Detected change data —
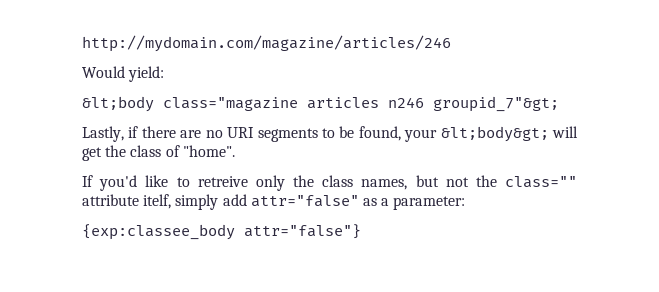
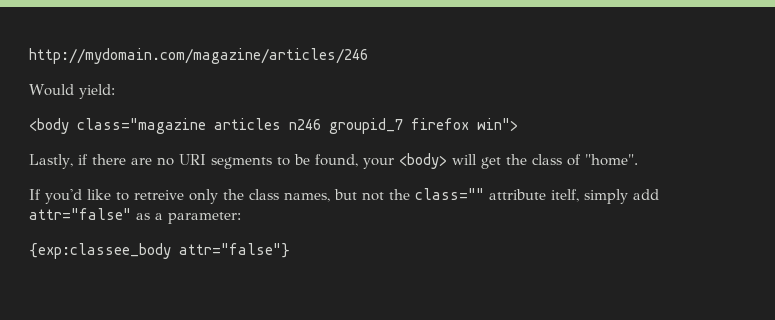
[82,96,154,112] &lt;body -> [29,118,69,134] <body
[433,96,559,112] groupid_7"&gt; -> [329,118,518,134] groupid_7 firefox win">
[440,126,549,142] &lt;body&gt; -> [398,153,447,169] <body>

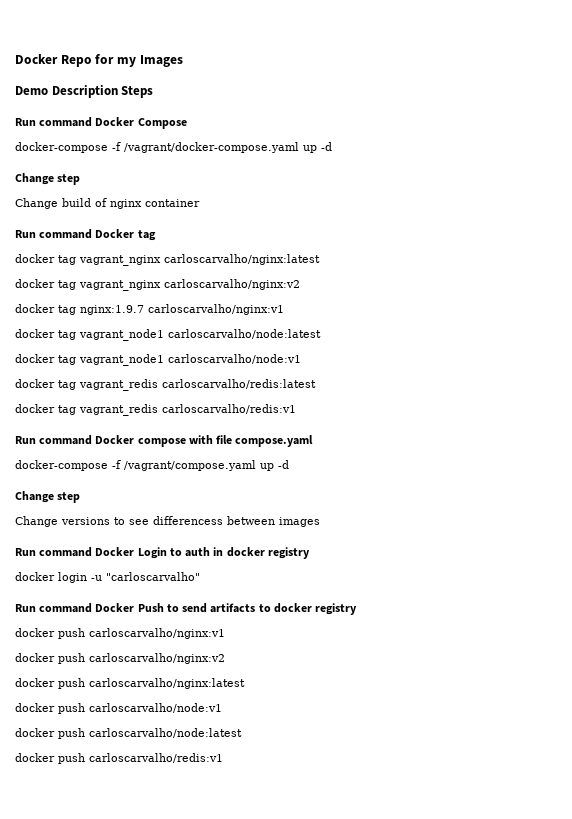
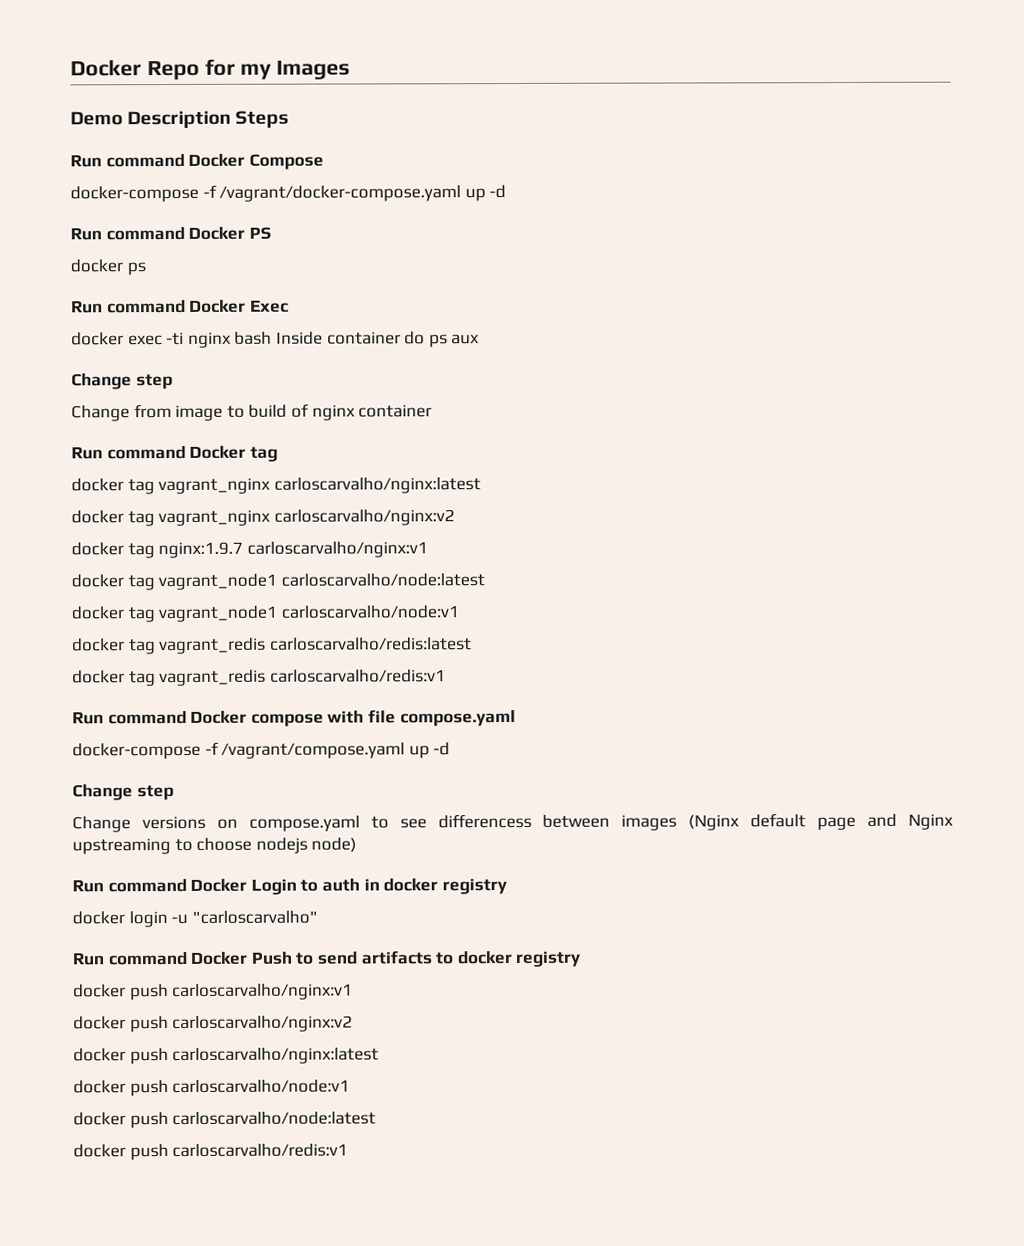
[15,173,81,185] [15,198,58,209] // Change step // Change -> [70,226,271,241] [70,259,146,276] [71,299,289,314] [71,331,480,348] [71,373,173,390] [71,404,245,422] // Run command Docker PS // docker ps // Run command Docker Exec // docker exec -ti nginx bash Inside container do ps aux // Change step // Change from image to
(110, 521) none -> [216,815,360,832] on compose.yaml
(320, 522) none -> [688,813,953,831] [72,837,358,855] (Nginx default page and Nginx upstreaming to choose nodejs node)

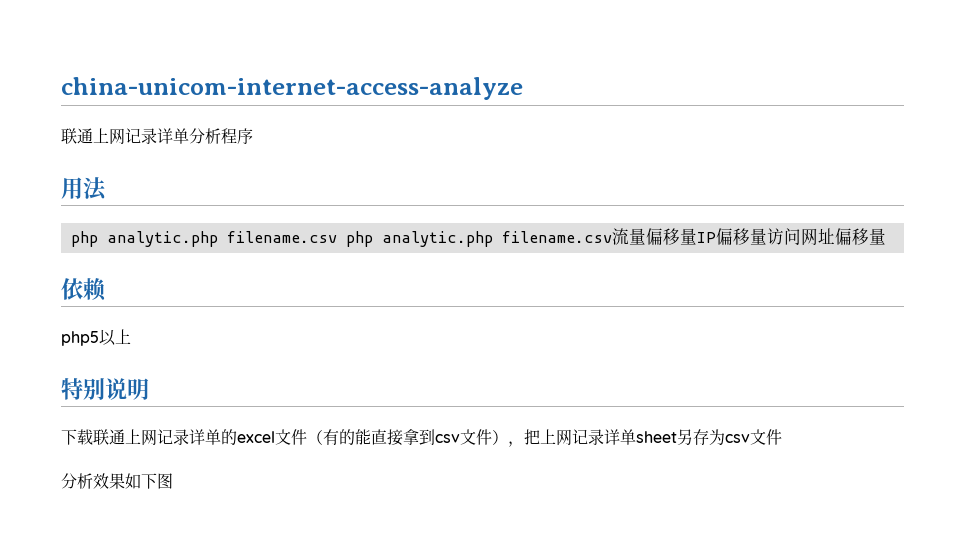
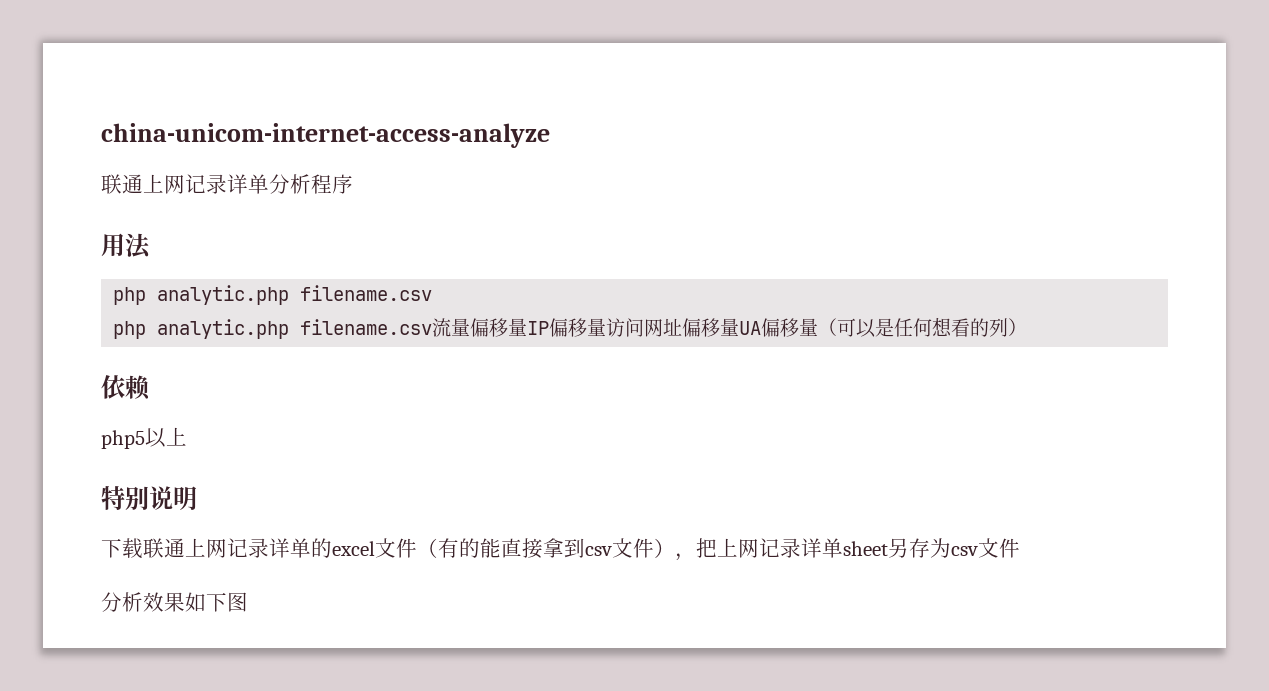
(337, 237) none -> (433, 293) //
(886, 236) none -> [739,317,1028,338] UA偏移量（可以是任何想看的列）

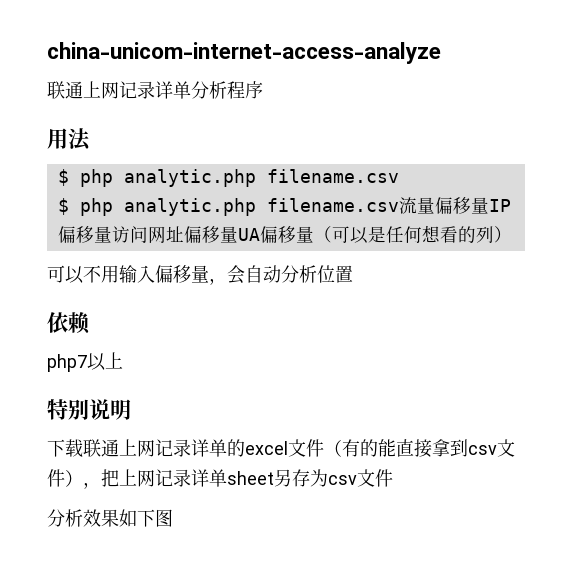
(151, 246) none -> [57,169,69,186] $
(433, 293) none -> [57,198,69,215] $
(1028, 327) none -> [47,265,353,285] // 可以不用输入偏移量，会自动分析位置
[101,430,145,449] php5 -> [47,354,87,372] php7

Assigned task — Your task is to copy every line in the entries that holds the string "body".

Result of the task —
[82,96,154,112] &lt;body -> [29,118,69,134] <body
[440,126,549,142] &lt;body&gt; -> [398,153,447,169] <body>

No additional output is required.